Work instructions →
The records should be repeated word for word, pictures excluded.
=======
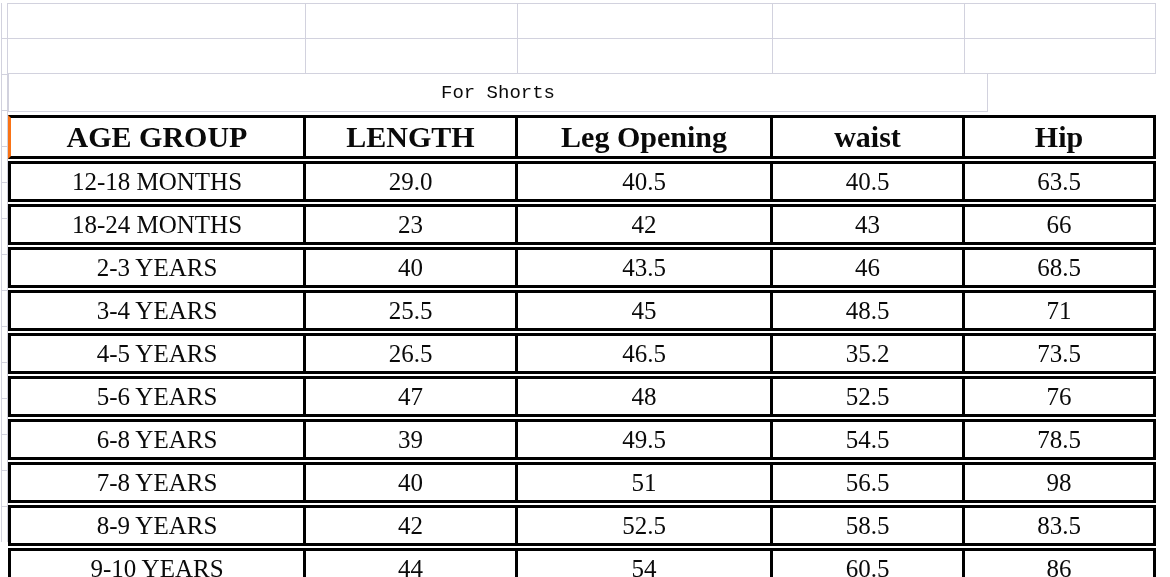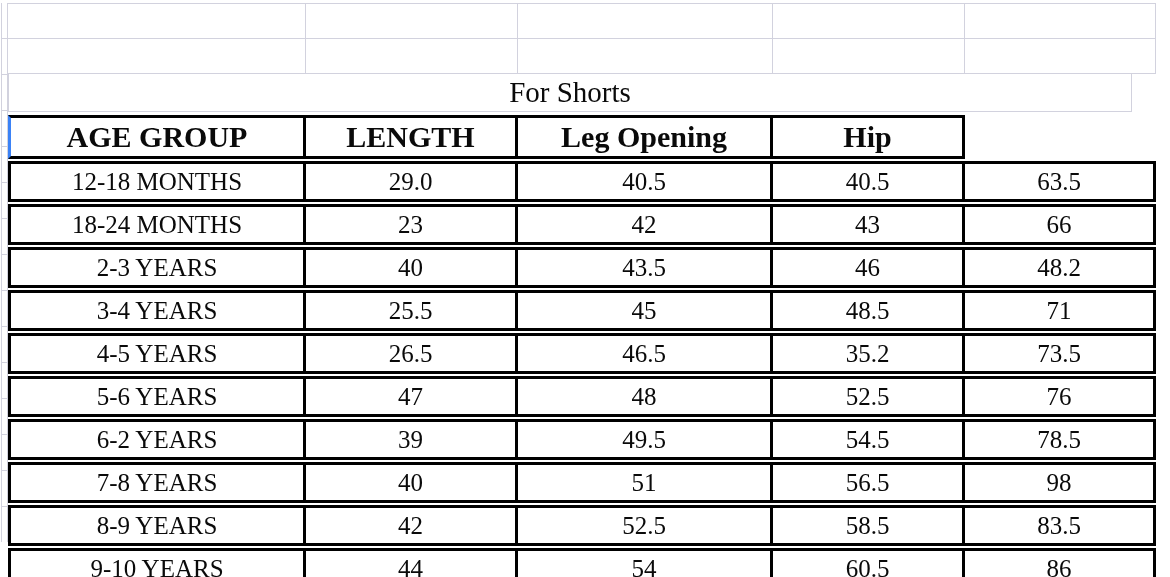"For Shorts" .title-row { font-family: none -> Liberation Mono, monospace; font-size: 29px -> 19px; width: 1124px -> 980px }
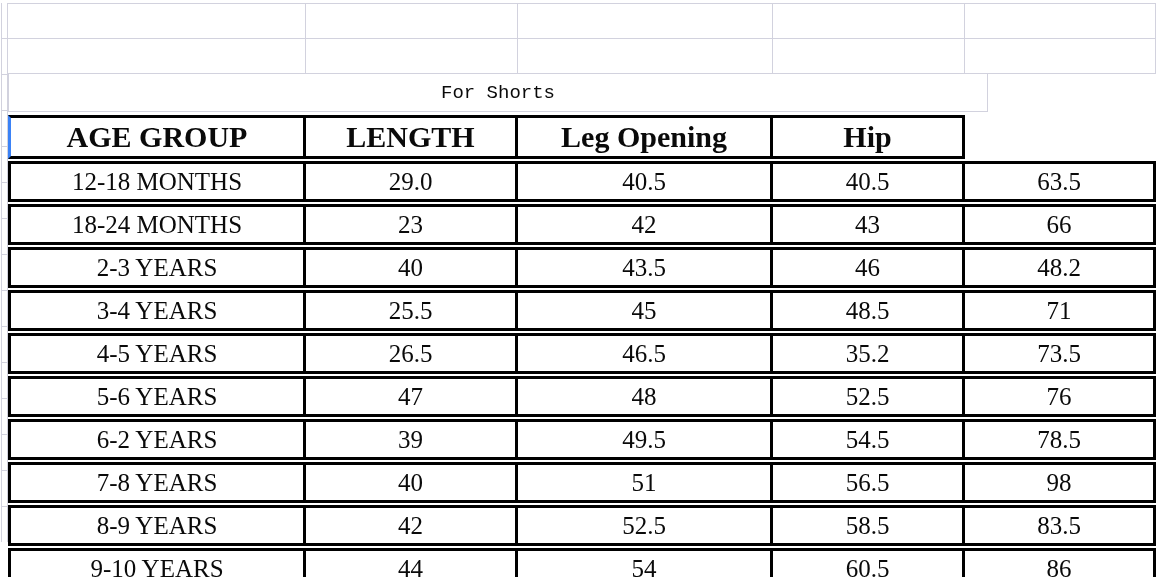"AGE GROUP" .hcell:first-child { border-left: 3px solid #3b82f6 -> 3px solid #f97316 }
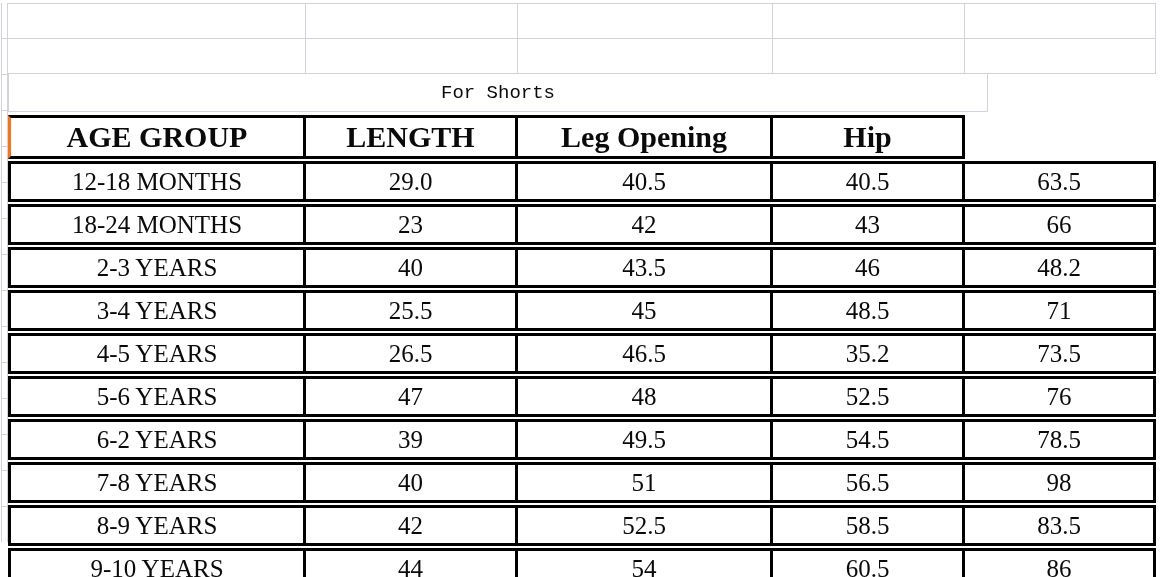"waist" div.hcell { html: none -> <div>waist</div> }
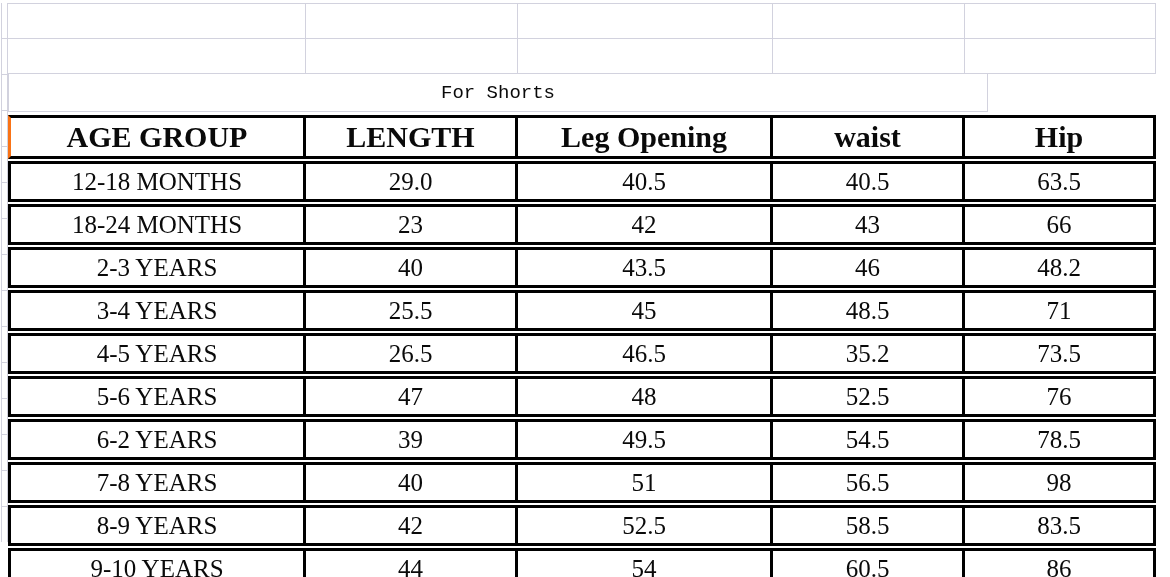"48.2" div.cell { text: 48.2 -> 68.5 }
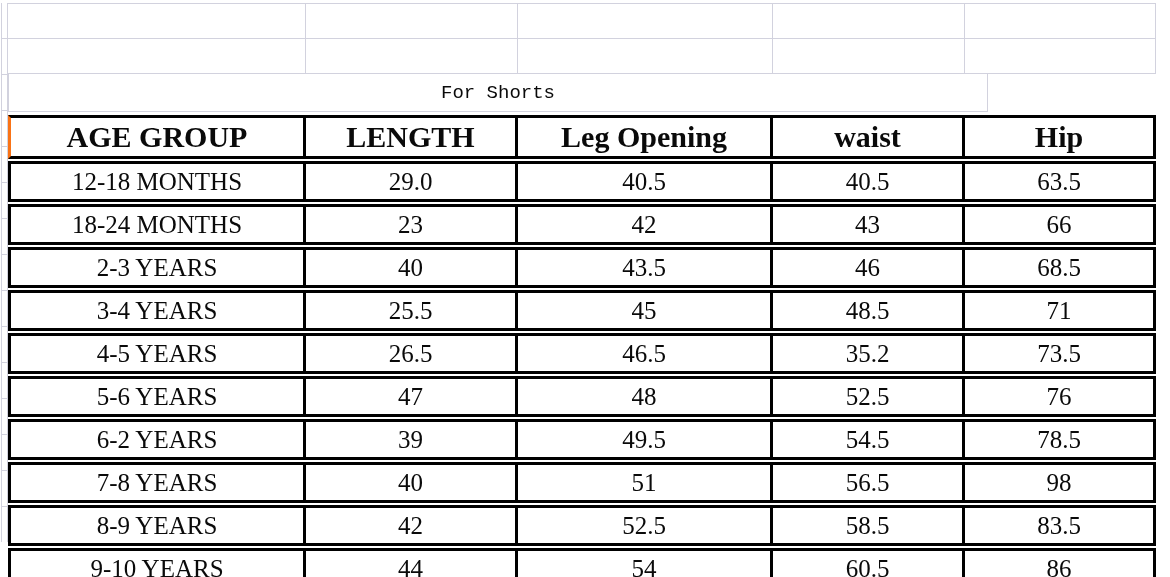"6-2 YEARS" div.cell { text: 6-2 -> 6-8 }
=======
Answer to this task →
"For Shorts" .title-row { font-family: none -> Liberation Mono, monospace; font-size: 29px -> 19px; width: 1124px -> 980px }
"AGE GROUP" .hcell:first-child { border-left: 3px solid #3b82f6 -> 3px solid #f97316 }
"waist" div.hcell { html: none -> <div>waist</div> }
"48.2" div.cell { text: 48.2 -> 68.5 }
"6-2 YEARS" div.cell { text: 6-2 -> 6-8 }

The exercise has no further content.